29.6.10

DANIELA ROMO, “TODO, TODO, TODO”

22nd May, 1991


As you've probably gathered by now, I'm not necessarily the most knowledgeable person about the various forms, genres, and cultures of Latin music. There's a lot about it I simply don't understand, and even more I think I understand but consistently get wrong. And yet I think I must be making some headway, at least as far as my listening instincts go, because my first thought when the opening notes of this song began to play was:

God damn am I glad to hear some salsa up in this bitch.

When Daniela Romo last caught our eye, she was singing a Big Ballad that served as the theme to a telenovela she was starring in, a majestic, even slightly Gothic piece of sonic architecture. But now she's gone tropical with an effervescent, funky dance song that entered the lists as the soundtrack to summer, and was — it didn't leave the top of the chart until August. And for good reason; we haven't met very many dance songs on this travelogue (at least compared to ballads), but this is easily the most easily danceable yet, hitting the rumba beat hard and making even unfunky white me jig in my chair on the pasodoble.

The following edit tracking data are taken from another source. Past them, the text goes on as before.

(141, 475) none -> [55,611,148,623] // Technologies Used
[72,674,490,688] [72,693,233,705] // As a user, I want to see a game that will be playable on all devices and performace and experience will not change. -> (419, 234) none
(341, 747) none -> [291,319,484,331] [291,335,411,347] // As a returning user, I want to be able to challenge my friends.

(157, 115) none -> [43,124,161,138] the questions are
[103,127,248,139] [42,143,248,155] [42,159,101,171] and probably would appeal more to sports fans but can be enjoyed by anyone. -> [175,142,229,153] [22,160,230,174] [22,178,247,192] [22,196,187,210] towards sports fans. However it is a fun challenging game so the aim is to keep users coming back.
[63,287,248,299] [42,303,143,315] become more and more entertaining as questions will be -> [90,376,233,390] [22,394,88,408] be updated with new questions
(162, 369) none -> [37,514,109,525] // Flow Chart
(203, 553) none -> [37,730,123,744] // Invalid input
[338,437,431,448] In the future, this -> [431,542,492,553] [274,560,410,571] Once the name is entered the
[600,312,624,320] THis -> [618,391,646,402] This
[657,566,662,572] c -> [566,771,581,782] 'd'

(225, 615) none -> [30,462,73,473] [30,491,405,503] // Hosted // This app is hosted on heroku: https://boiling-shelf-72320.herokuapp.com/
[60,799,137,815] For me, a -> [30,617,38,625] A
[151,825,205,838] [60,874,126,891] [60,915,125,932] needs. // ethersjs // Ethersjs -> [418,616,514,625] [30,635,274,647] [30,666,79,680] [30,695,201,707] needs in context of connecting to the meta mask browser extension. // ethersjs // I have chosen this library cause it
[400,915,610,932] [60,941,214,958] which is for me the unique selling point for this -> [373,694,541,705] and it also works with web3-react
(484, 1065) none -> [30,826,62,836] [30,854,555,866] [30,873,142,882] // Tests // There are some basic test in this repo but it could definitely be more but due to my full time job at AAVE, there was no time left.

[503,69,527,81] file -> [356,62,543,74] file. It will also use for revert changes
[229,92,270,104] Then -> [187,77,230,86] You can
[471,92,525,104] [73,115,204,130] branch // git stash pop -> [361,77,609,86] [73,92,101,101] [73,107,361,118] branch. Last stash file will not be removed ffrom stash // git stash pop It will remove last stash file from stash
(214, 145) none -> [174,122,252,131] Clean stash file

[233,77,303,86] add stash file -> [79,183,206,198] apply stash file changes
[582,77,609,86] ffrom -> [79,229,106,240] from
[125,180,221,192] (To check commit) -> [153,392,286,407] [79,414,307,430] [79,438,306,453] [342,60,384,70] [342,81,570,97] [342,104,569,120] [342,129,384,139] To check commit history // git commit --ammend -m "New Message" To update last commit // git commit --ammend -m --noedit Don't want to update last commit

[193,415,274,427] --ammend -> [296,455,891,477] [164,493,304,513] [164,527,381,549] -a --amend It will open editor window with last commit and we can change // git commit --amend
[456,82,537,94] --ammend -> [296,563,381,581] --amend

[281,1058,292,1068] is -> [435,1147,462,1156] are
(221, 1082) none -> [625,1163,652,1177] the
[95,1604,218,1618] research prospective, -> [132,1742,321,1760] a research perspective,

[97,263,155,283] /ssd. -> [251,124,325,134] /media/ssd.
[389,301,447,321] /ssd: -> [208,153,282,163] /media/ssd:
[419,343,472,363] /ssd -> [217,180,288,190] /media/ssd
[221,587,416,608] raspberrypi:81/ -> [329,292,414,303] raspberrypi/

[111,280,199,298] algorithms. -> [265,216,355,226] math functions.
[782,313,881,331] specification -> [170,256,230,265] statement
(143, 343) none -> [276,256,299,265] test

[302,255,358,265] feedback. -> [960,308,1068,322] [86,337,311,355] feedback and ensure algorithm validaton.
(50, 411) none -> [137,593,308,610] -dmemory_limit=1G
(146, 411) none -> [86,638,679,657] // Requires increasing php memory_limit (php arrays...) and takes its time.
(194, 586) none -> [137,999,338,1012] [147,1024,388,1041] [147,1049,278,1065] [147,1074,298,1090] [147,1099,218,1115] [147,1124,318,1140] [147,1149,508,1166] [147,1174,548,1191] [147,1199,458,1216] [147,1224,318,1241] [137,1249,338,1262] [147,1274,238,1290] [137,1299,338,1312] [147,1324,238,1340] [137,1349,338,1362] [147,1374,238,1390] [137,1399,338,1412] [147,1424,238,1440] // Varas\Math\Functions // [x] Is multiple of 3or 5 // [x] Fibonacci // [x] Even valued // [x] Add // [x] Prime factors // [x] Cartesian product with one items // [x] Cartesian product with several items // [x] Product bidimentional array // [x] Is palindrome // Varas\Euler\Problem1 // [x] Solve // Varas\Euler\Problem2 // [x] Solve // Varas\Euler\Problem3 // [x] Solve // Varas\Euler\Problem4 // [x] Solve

But Romo hasn't fully left behind her Gothic-novela self. The song is a kiss-off to a man who doesn't treat her right; the "todo, todo" (everything, everything) of the chorus is what she will forget about him. But the celebratory mood of the music makes a lyric, and even a performance, that could be played as full-blooded ranchera-level melodrama, even more of a kiss-off; he's not even worth getting upset over, and she's inviting the whole world to the goodbye party. It's a fabulous recording, even slightly adventuresome with some phased vocals in the breakdown, and has left me with one of the biggest smiles on my face that any song so far has done.